Look through the records below for the line with "[280,90,368,102] provides means". Return that line and each one after it up to and including the line with "[199,564,270,580] 'CMake' ->", exactly.

■ **GIVEN ENTRIES**:
<<<<

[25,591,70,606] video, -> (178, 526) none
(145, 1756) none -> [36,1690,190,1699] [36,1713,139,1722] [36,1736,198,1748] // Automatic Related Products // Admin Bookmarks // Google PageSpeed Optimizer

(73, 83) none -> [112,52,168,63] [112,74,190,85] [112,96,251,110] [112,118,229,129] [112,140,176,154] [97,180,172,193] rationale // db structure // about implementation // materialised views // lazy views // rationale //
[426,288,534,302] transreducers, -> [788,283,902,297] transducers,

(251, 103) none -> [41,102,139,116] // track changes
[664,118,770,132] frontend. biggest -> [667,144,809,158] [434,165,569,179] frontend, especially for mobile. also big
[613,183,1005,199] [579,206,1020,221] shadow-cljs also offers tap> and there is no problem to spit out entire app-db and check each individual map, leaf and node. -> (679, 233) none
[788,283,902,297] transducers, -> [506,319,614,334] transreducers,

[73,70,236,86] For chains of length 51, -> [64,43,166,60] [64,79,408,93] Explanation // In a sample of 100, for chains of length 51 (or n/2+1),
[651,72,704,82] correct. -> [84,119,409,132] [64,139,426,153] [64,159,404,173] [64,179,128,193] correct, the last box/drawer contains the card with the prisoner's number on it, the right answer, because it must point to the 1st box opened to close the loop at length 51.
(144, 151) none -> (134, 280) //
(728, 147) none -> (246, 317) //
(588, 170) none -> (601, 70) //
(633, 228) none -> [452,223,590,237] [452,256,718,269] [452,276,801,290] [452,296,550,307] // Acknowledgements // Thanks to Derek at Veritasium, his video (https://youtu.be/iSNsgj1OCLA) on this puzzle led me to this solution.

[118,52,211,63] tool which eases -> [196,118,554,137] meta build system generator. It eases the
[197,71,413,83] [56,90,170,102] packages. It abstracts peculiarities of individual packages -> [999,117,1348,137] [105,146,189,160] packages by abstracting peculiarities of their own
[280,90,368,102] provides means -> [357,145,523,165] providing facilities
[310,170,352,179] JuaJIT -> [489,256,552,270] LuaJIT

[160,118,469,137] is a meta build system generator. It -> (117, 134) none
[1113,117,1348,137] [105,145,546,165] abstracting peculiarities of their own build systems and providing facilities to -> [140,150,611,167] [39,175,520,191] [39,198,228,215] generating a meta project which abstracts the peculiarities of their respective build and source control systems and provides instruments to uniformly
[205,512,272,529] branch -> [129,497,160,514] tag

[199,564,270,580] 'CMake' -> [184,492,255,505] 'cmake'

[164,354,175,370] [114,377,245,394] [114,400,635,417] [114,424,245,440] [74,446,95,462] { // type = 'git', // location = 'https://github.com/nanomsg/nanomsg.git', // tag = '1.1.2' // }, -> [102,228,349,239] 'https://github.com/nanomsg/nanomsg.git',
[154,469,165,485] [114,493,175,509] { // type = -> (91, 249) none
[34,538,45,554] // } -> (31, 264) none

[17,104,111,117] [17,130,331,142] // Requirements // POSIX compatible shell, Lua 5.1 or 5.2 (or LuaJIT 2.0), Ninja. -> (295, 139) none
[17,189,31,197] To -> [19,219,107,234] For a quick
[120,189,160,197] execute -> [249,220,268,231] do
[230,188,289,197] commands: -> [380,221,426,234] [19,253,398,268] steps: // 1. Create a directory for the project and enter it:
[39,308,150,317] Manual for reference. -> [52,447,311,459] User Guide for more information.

>>>>

■ **EXERCISE SOLUTION**:
[280,90,368,102] provides means -> [357,145,523,165] providing facilities
[310,170,352,179] JuaJIT -> [489,256,552,270] LuaJIT

[160,118,469,137] is a meta build system generator. It -> (117, 134) none
[1113,117,1348,137] [105,145,546,165] abstracting peculiarities of their own build systems and providing facilities to -> [140,150,611,167] [39,175,520,191] [39,198,228,215] generating a meta project which abstracts the peculiarities of their respective build and source control systems and provides instruments to uniformly
[205,512,272,529] branch -> [129,497,160,514] tag

[199,564,270,580] 'CMake' -> [184,492,255,505] 'cmake'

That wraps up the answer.